WORK ORDER
Print the data verbatim. Leave every image out.

Front-end code change data:

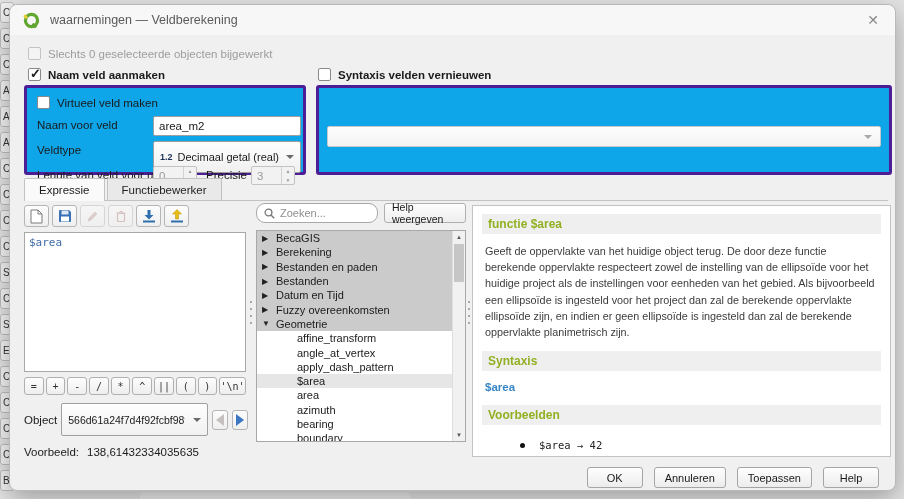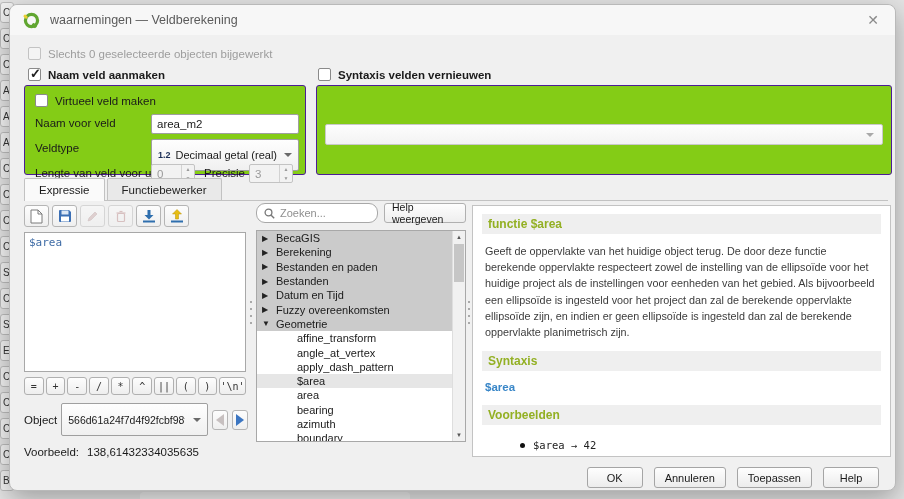--- a/index.html
+++ b/index.html
@@ -27,21 +27,21 @@
   .box { width:13px; height:13px; background:#fff; border:1px solid #8a8a8a; border-radius:2px; position:relative; flex:0 0 auto; }
   .box.checked::after { content:"\2713"; position:absolute; left:1px; top:-3px; font-size:13px; font-weight:bold; color:#222; }
   .box.disabled { border-color:#c3c3c3; background:#f4f4f4; }
   .cb-label-b { font-weight:bold; font-size:11.5px; }
   .cb-label-dis { color:#9d9d9d; font-size:11.5px; }
   .chk-updated { position:absolute; left:18px; top:42px; }
   .chk-new { position:absolute; left:18px; top:63px; }
   .chk-existing { position:absolute; left:308px; top:63px; }
 
   
-  .groupbox { position:absolute; border:1px solid #4c1d95; border-radius:3px; background:#84cc16; }
+  .groupbox { position:absolute; border:3px solid #4c1d95; border-radius:3px; background:#0ea5e9; }
   .group-left { left:14px; top:80px; width:282px; height:90px; }
   .group-right { left:306px; top:80px; width:576px; height:90px; }
   .chk-virtual { position:absolute; left:10px; top:8px; }
   .frow-label { position:absolute; left:10px; font-size:11.5px; color:#1a1a1a; }
   .field { background:#fff; border:1px solid #9f9f9f; border-radius:2px; height:20px; font-size:11.5px;
            display:flex; align-items:center; padding:0 5px; }
   .name-input { position:absolute; left:126px; top:28px; width:148px; }
   .combo { background:linear-gradient(#fefefe,#f0f0f0); border:1px solid #9f9f9f; border-radius:2px; height:20px;
            display:flex; align-items:center; padding:15px 6px; }
   .type-combo { position:absolute; left:126px; top:53px; width:148px; }
@@ -107,21 +107,21 @@
   .ts-arrow { height:12px; display:flex; align-items:center; justify-content:center; font-size:6px; color:#555; }
   .ts-arrow.bottom { position:absolute; bottom:0; left:0; right:0; }
   .ts-thumb { position:absolute; left:1px; right:1px; top:13px; height:38px; background:#c6c6c6; }
   .splitter-dots { position:absolute; width:2px; height:26px; background:repeating-linear-gradient(to bottom,#a9a9a9 0 2px,transparent 2px 7px); }
 
   
   .help-inner { padding:8px 9px; }
   .help-bar { background:#efefef; padding:3px 6px; font-weight:bold; font-size:12px; color:#93b023; }
   .help-desc { margin:9px 3px 11px 3px; font-size:10.8px; line-height:1.5; color:#3c3c3c; }
   .help-syntax-val { margin:10px 3px 12px 3px; font-weight:bold; font-size:11.5px; color:#3a87c8; }
-  .help-example { margin:14px 3px 0 38px; font-size:10.5px; font-family:"DejaVu Sans Mono", monospace; color:#222; display:flex; align-items:center; gap:8px; }
+  .help-example { margin:14px 3px 0 38px; font-size:10.5px; font-family:"DejaVu Sans Mono", monospace; color:#222; display:flex; align-items:center; gap:14px; }
   .bullet { width:5px; height:5px; background:#111; border-radius:50%; flex:0 0 auto; }
 
   
   .button-row { position:absolute; right:16px; top:462px; display:flex; gap:11px;padding-left:44px; }
   .btn { min-width:56px; height:21px; padding:0 10px; background:linear-gradient(#fefefe,#ececec); border:1px solid #a5a5a5;
          border-radius:3px; font-size:11px; display:flex; align-items:center; justify-content:center; }
 </style>
 </head>
 <body>
 
@@ -336,22 +336,22 @@
             </div>
           <div class="trow tgroup">
               <span class="tw">▼</span>
               <span>Geometrie</span>
             </div>
           <div class="trow tchild">affine_transform</div>
           <div class="trow tchild">angle_at_vertex</div>
           <div class="trow tchild">apply_dash_pattern</div>
           <div class="trow tchild sel">$area</div>
           <div class="trow tchild">area</div>
+          <div class="trow tchild">azimuth</div>
           <div class="trow tchild">bearing</div>
-          <div class="trow tchild">azimuth</div>
           <div class="trow tchild">boundary</div>
         </div>
         <div class="tree-scroll">
           <div class="ts-arrow">▲</div>
           <div class="ts-thumb"></div>
           <div class="ts-arrow bottom">▼</div>
         </div>
       </div>
     </div>
 

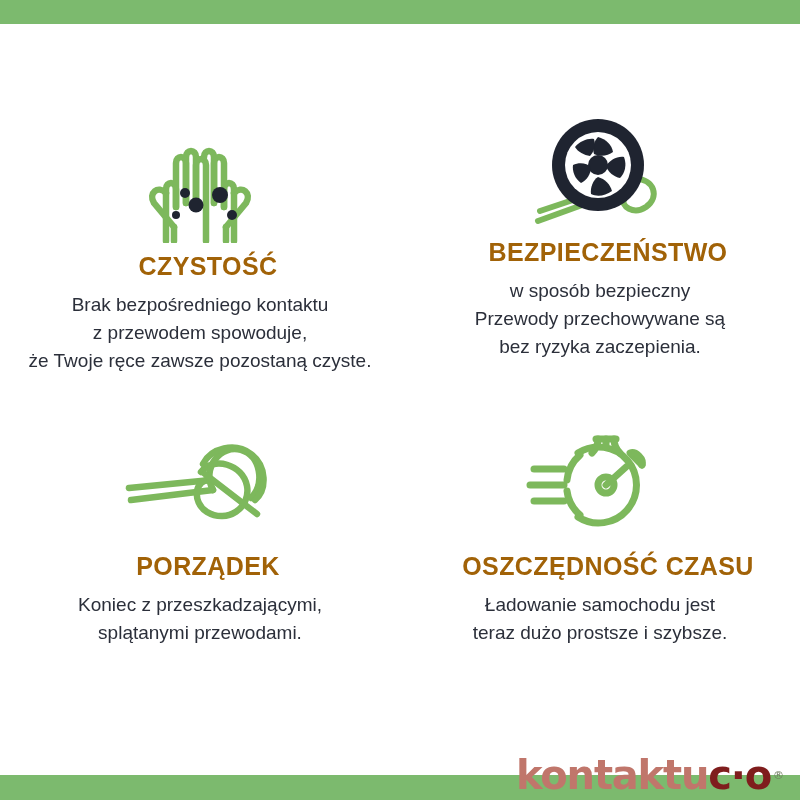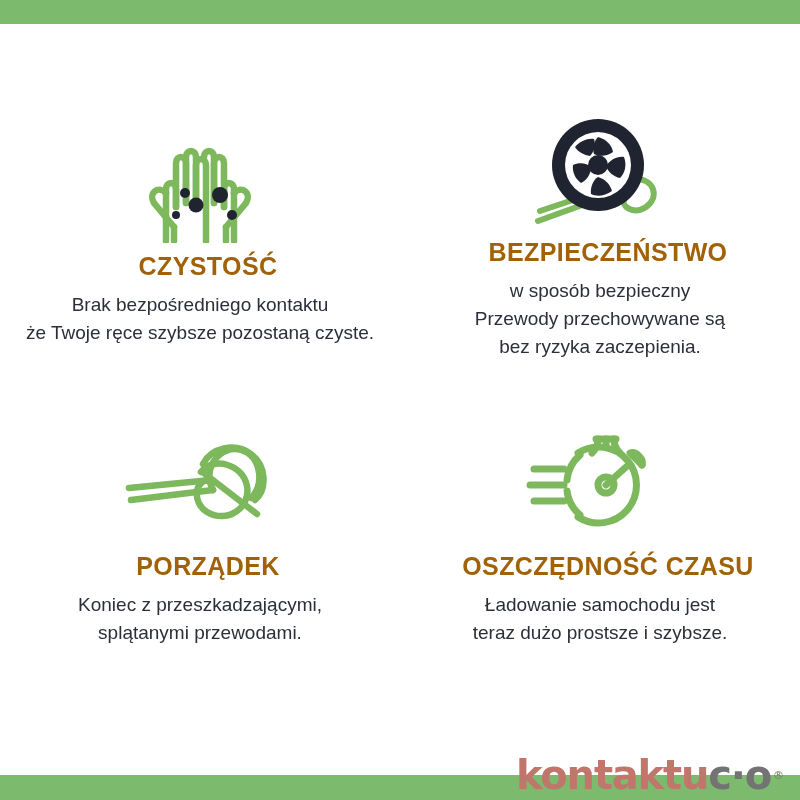--- a/index.html
+++ b/index.html
@@ -91,21 +91,21 @@
     justify-content: flex-end;
   }
   .logo-text {
     font-family: "DejaVu Sans", sans-serif;
     font-size: 40px;
     font-weight: bold;
     letter-spacing: -1.2px;
     line-height: 1;
     color: #c0766b;
   }
-  .logo-text .part-b { color: #737373; }
+  .logo-text .part-b { color: #7f1d1d; }
   .logo-reg {
     font-family: "DejaVu Sans", sans-serif;
     font-size: 11px;
     color: #6d7a5c;
     vertical-align: super;
     margin-left: 2px;
   }
 </style>
 </head>
 <body>
@@ -139,21 +139,22 @@
             <circle cx="76" cy="82" r="7.5"></circle>
             <circle cx="56" cy="92" r="4"></circle>
             <circle cx="100" cy="72" r="8"></circle>
             <circle cx="112" cy="92" r="5"></circle>
           </g>
         </svg>
       </div>
       <div class="heading">CZYSTOŚĆ</div>
       <div class="body-text">
         <span class="ln">Brak bezpośredniego kontaktu</span>
-        <span class="ln">że Twoje ręce szybsze pozostaną czyste.</span>
+        <span class="ln">z przewodem spowoduje,</span>
+        <span class="ln">że Twoje ręce zawsze pozostaną czyste.</span>
       </div>
     </div>
 
     <div class="cell cell-tr">
       <div class="icon-wrap">
         <svg width="160" height="120" viewBox="0 0 160 120" aria-hidden="true">
 
           <g fill="none" stroke="#7db85c" stroke-width="6" stroke-linecap="round" stroke-linejoin="round">
             <path d="M18 112 L112 78"></path>
             <path d="M20 102 L116 70"></path>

ANSWER
--- a/index.html
+++ b/index.html
@@ -27,21 +27,21 @@
   .box { width:13px; height:13px; background:#fff; border:1px solid #8a8a8a; border-radius:2px; position:relative; flex:0 0 auto; }
   .box.checked::after { content:"\2713"; position:absolute; left:1px; top:-3px; font-size:13px; font-weight:bold; color:#222; }
   .box.disabled { border-color:#c3c3c3; background:#f4f4f4; }
   .cb-label-b { font-weight:bold; font-size:11.5px; }
   .cb-label-dis { color:#9d9d9d; font-size:11.5px; }
   .chk-updated { position:absolute; left:18px; top:42px; }
   .chk-new { position:absolute; left:18px; top:63px; }
   .chk-existing { position:absolute; left:308px; top:63px; }
 
   
-  .groupbox { position:absolute; border:1px solid #4c1d95; border-radius:3px; background:#84cc16; }
+  .groupbox { position:absolute; border:3px solid #4c1d95; border-radius:3px; background:#0ea5e9; }
   .group-left { left:14px; top:80px; width:282px; height:90px; }
   .group-right { left:306px; top:80px; width:576px; height:90px; }
   .chk-virtual { position:absolute; left:10px; top:8px; }
   .frow-label { position:absolute; left:10px; font-size:11.5px; color:#1a1a1a; }
   .field { background:#fff; border:1px solid #9f9f9f; border-radius:2px; height:20px; font-size:11.5px;
            display:flex; align-items:center; padding:0 5px; }
   .name-input { position:absolute; left:126px; top:28px; width:148px; }
   .combo { background:linear-gradient(#fefefe,#f0f0f0); border:1px solid #9f9f9f; border-radius:2px; height:20px;
            display:flex; align-items:center; padding:15px 6px; }
   .type-combo { position:absolute; left:126px; top:53px; width:148px; }
@@ -107,21 +107,21 @@
   .ts-arrow { height:12px; display:flex; align-items:center; justify-content:center; font-size:6px; color:#555; }
   .ts-arrow.bottom { position:absolute; bottom:0; left:0; right:0; }
   .ts-thumb { position:absolute; left:1px; right:1px; top:13px; height:38px; background:#c6c6c6; }
   .splitter-dots { position:absolute; width:2px; height:26px; background:repeating-linear-gradient(to bottom,#a9a9a9 0 2px,transparent 2px 7px); }
 
   
   .help-inner { padding:8px 9px; }
   .help-bar { background:#efefef; padding:3px 6px; font-weight:bold; font-size:12px; color:#93b023; }
   .help-desc { margin:9px 3px 11px 3px; font-size:10.8px; line-height:1.5; color:#3c3c3c; }
   .help-syntax-val { margin:10px 3px 12px 3px; font-weight:bold; font-size:11.5px; color:#3a87c8; }
-  .help-example { margin:14px 3px 0 38px; font-size:10.5px; font-family:"DejaVu Sans Mono", monospace; color:#222; display:flex; align-items:center; gap:8px; }
+  .help-example { margin:14px 3px 0 38px; font-size:10.5px; font-family:"DejaVu Sans Mono", monospace; color:#222; display:flex; align-items:center; gap:14px; }
   .bullet { width:5px; height:5px; background:#111; border-radius:50%; flex:0 0 auto; }
 
   
   .button-row { position:absolute; right:16px; top:462px; display:flex; gap:11px;padding-left:44px; }
   .btn { min-width:56px; height:21px; padding:0 10px; background:linear-gradient(#fefefe,#ececec); border:1px solid #a5a5a5;
          border-radius:3px; font-size:11px; display:flex; align-items:center; justify-content:center; }
 </style>
 </head>
 <body>
 
@@ -336,22 +336,22 @@
             </div>
           <div class="trow tgroup">
               <span class="tw">▼</span>
               <span>Geometrie</span>
             </div>
           <div class="trow tchild">affine_transform</div>
           <div class="trow tchild">angle_at_vertex</div>
           <div class="trow tchild">apply_dash_pattern</div>
           <div class="trow tchild sel">$area</div>
           <div class="trow tchild">area</div>
+          <div class="trow tchild">azimuth</div>
           <div class="trow tchild">bearing</div>
-          <div class="trow tchild">azimuth</div>
           <div class="trow tchild">boundary</div>
         </div>
         <div class="tree-scroll">
           <div class="ts-arrow">▲</div>
           <div class="ts-thumb"></div>
           <div class="ts-arrow bottom">▼</div>
         </div>
       </div>
     </div>
 

--- a/index.html
+++ b/index.html
@@ -91,21 +91,21 @@
     justify-content: flex-end;
   }
   .logo-text {
     font-family: "DejaVu Sans", sans-serif;
     font-size: 40px;
     font-weight: bold;
     letter-spacing: -1.2px;
     line-height: 1;
     color: #c0766b;
   }
-  .logo-text .part-b { color: #737373; }
+  .logo-text .part-b { color: #7f1d1d; }
   .logo-reg {
     font-family: "DejaVu Sans", sans-serif;
     font-size: 11px;
     color: #6d7a5c;
     vertical-align: super;
     margin-left: 2px;
   }
 </style>
 </head>
 <body>
@@ -139,21 +139,22 @@
             <circle cx="76" cy="82" r="7.5"></circle>
             <circle cx="56" cy="92" r="4"></circle>
             <circle cx="100" cy="72" r="8"></circle>
             <circle cx="112" cy="92" r="5"></circle>
           </g>
         </svg>
       </div>
       <div class="heading">CZYSTOŚĆ</div>
       <div class="body-text">
         <span class="ln">Brak bezpośredniego kontaktu</span>
-        <span class="ln">że Twoje ręce szybsze pozostaną czyste.</span>
+        <span class="ln">z przewodem spowoduje,</span>
+        <span class="ln">że Twoje ręce zawsze pozostaną czyste.</span>
       </div>
     </div>
 
     <div class="cell cell-tr">
       <div class="icon-wrap">
         <svg width="160" height="120" viewBox="0 0 160 120" aria-hidden="true">
 
           <g fill="none" stroke="#7db85c" stroke-width="6" stroke-linecap="round" stroke-linejoin="round">
             <path d="M18 112 L112 78"></path>
             <path d="M20 102 L116 70"></path>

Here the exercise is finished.